▶ [EXERCISE DESCRIPTION] In the data, extract each line that holds the string "nano".

(Structured diff data)
+++

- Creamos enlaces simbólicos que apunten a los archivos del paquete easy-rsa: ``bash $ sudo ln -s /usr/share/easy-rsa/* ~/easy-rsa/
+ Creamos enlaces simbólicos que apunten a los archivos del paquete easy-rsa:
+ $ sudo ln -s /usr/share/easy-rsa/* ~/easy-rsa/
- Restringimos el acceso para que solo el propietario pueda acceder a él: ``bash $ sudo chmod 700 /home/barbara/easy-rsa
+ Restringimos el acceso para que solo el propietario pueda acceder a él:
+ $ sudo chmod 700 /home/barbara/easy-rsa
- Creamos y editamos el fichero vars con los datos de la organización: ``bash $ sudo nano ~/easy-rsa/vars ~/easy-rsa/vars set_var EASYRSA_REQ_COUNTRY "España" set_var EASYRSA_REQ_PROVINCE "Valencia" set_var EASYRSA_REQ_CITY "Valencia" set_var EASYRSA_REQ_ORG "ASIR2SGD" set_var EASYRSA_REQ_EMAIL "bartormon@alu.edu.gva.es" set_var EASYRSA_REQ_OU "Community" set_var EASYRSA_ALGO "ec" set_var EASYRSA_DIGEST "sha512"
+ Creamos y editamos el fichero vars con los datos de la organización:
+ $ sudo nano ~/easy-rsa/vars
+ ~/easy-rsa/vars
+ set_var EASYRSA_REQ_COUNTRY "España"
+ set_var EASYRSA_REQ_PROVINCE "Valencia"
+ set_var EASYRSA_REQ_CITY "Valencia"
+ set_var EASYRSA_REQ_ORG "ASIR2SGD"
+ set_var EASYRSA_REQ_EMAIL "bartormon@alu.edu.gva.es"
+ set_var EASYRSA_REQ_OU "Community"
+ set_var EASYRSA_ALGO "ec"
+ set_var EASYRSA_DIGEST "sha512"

+++

▶ [EXERCISE SOLUTION]
- Creamos y editamos el fichero vars con los datos de la organización: ``bash $ sudo nano ~/easy-rsa/vars ~/easy-rsa/vars set_var EASYRSA_REQ_COUNTRY "España" set_var EASYRSA_REQ_PROVINCE "Valencia" set_var EASYRSA_REQ_CITY "Valencia" set_var EASYRSA_REQ_ORG "ASIR2SGD" set_var EASYRSA_REQ_EMAIL "bartormon@alu.edu.gva.es" set_var EASYRSA_REQ_OU "Community" set_var EASYRSA_ALGO "ec" set_var EASYRSA_DIGEST "sha512"
+ $ sudo nano ~/easy-rsa/vars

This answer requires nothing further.